The tragic life story of young Buthaina Mansur al-Rimi has now made her the symbol of Yemen war.
Buthaina’s home was reduced to rubble after the Saudi air strike in August 2017
During the Yemen war, Buthaina’s entire immediate family were wiped out in an air strike. Buthaina was rescued and taken to the hospital.
There in the hospital, the pictures of her trying to open her swollen and bruised eyes with her fingers were broadcasted worldwide.
That international media saw her become something of a propaganda pawn in the war between Yemen’s Iran-backed Huthi rebels and Saudi media.
In an interview with AFP, Buthaina recalled the strike that killed her parents, four sisters, only brother, and another uncle. She said:
“I was in my mother’s room with my father, sisters, brother and favourite uncle,” Buthaina tells AFP from rebel-held Sanaa, where she has returned from Saudi Arabia to live with Ali and her cousins.
“The first missile hit, and my father went to get us sugar to get over the shock, but then the second missile hit, and then the third,” she says.
“And then the house fell,” adds the little girl, who says she is eight.
Along with her family, eight other civilians — including two children — were killed in a house nearby on that night of August 25, 2017.
A few days later, the picture of Buthaina attempting to force open her right eye went viral. The Saudi-led alliance admitted responsibility for the air strike describing it as a “technical mistake”. But it drew strong international condemnation.
A month after her close family was wiped out, pictures of Buthaina appeared in Saudi media showing her being treated in Riyadh.
The circumstances surrounding her move from Sanaa to the Saudi capital remain unclear, but she has just returned to Yemen’s capital.
Buthaina, looking healthy, sitting on the floor of her uncle’s home in Sanaa, playing alongside her cousins with a doll and braiding its hair, said she is looking forward to going to school for the first.
“I want to go to school and become a doctor,” she tells AFP, her own hair tied in a ponytail.

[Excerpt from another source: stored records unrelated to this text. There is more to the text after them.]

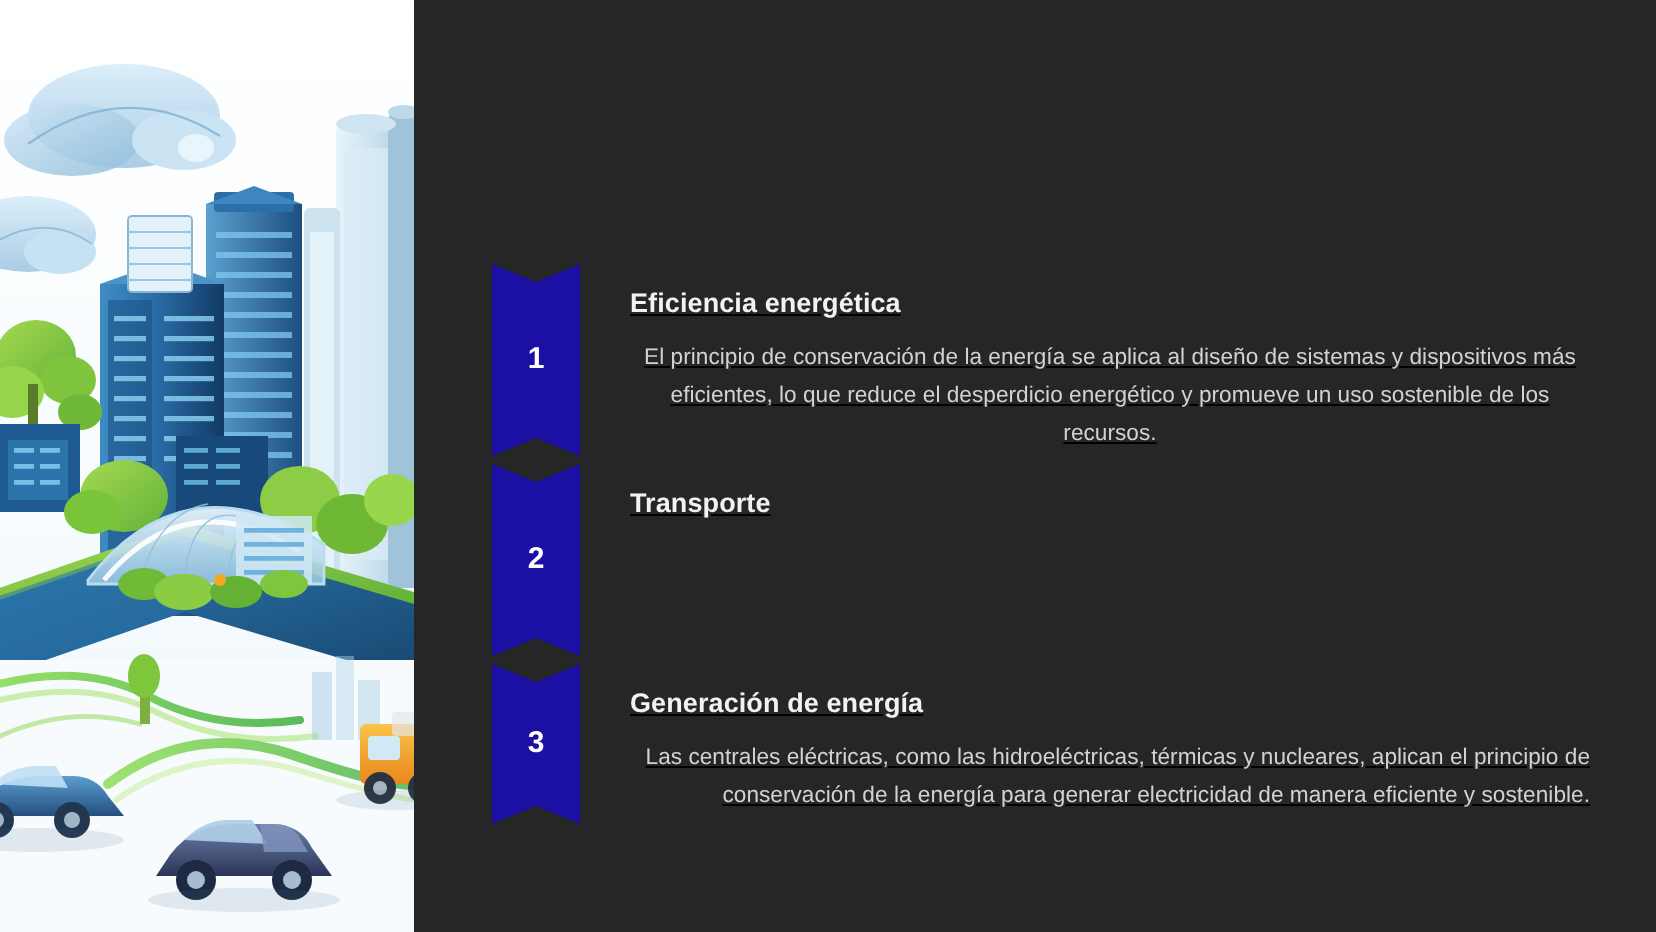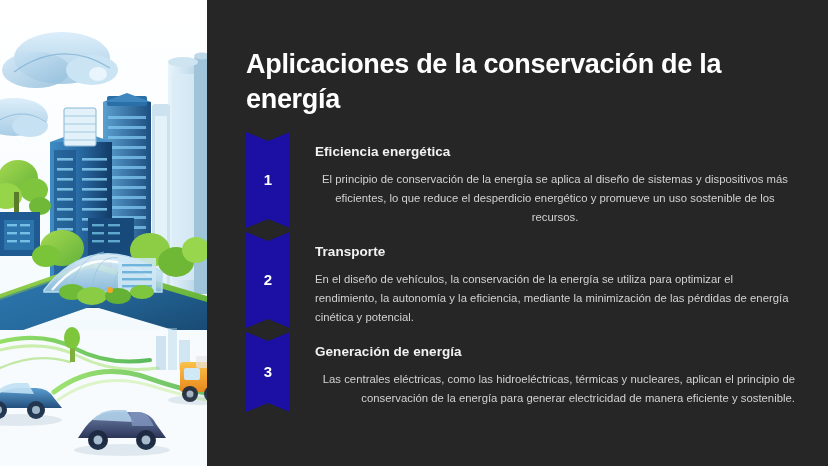--- a/index.html
+++ b/index.html
@@ -338,7 +338,6 @@
 
   <div class="content-panel">
 
-    <h1 class="page-title" style="color: rgb(255, 255, 255);">Aplicaciones de la conservación de la energía</h1>
 
     <div class="items">
 

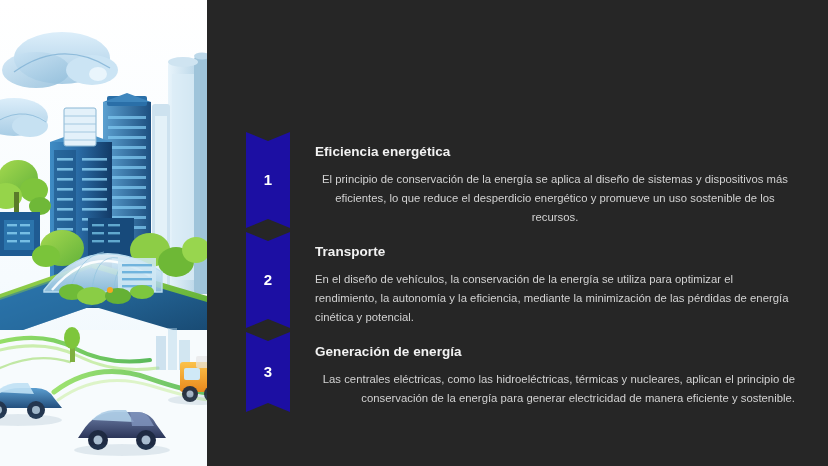--- a/index.html
+++ b/index.html
@@ -53,7 +53,7 @@
     position:relative; top:-1px;
   }
 
-  .item-text { flex:1 1 auto; padding-left:25px; padding-top:12px; }
+  .item-text { flex:1 1 auto; padding-left:25px; padding-top:12px;text-decoration:underline; }
   .item-heading {
     color:#f2f2f2; font-size:13.5px; font-weight:700;
     line-height:1.25; margin-bottom:9px; letter-spacing:0.05px;

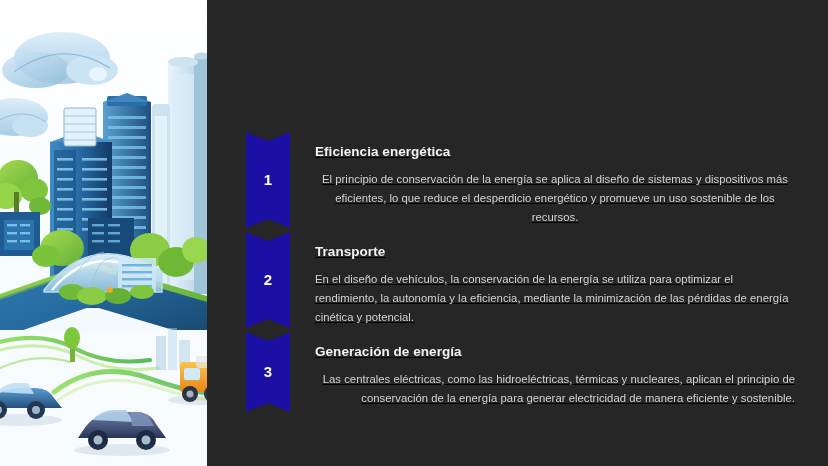--- a/index.html
+++ b/index.html
@@ -361,7 +361,6 @@
         </div>
         <div class="item-text">
           <div class="item-heading">Transporte</div>
-          <div class="item-body" style="color: rgb(210, 210, 210);">En el diseño de vehículos, la conservación de la energía se utiliza para optimizar el rendimiento, la autonomía y la eficiencia, mediante la minimización de las pérdidas de energía cinética y potencial.</div>
         </div>
       </div>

“I want the war to stop and for us to live in peace… for the children of Yemen to live in peace.”
Her uncle who is now her legal guardian was sitting behind her, nodding as she was interviewed.
Buthaina’s return to her home city comes after a ceasefire agreement in the lifeline port city of Hodeida — part of a peace push seen as the best chance yet of ending four years of devastating conflict.
It has been a long journey back home for the little girl, who became a symbol of Yemen’s war.
Her uncle Ali said that she still struggles with the loss of her family.
“She doesn’t forget her mum and dad. She feels sad when she sees things that remind her of her parents or siblings… or when she hears the songs her father used to listen to,” he says.
“We tell her to hold on and that they are in heaven… and heaven is a beautiful place.
Ali says that Buthaina is his “flesh and blood” and considers her a daughter.
Holding back his tears, he said:
“When their house collapsed, I asked God not to deny me from seeing my brother again, but it’s ok. Thanks to him, Buthaina stayed with us.”
Yemen’s war has killed nearly 10,000 people, including 2,200 children, according to the World Health Organisation, but other groups say the toll is far higher.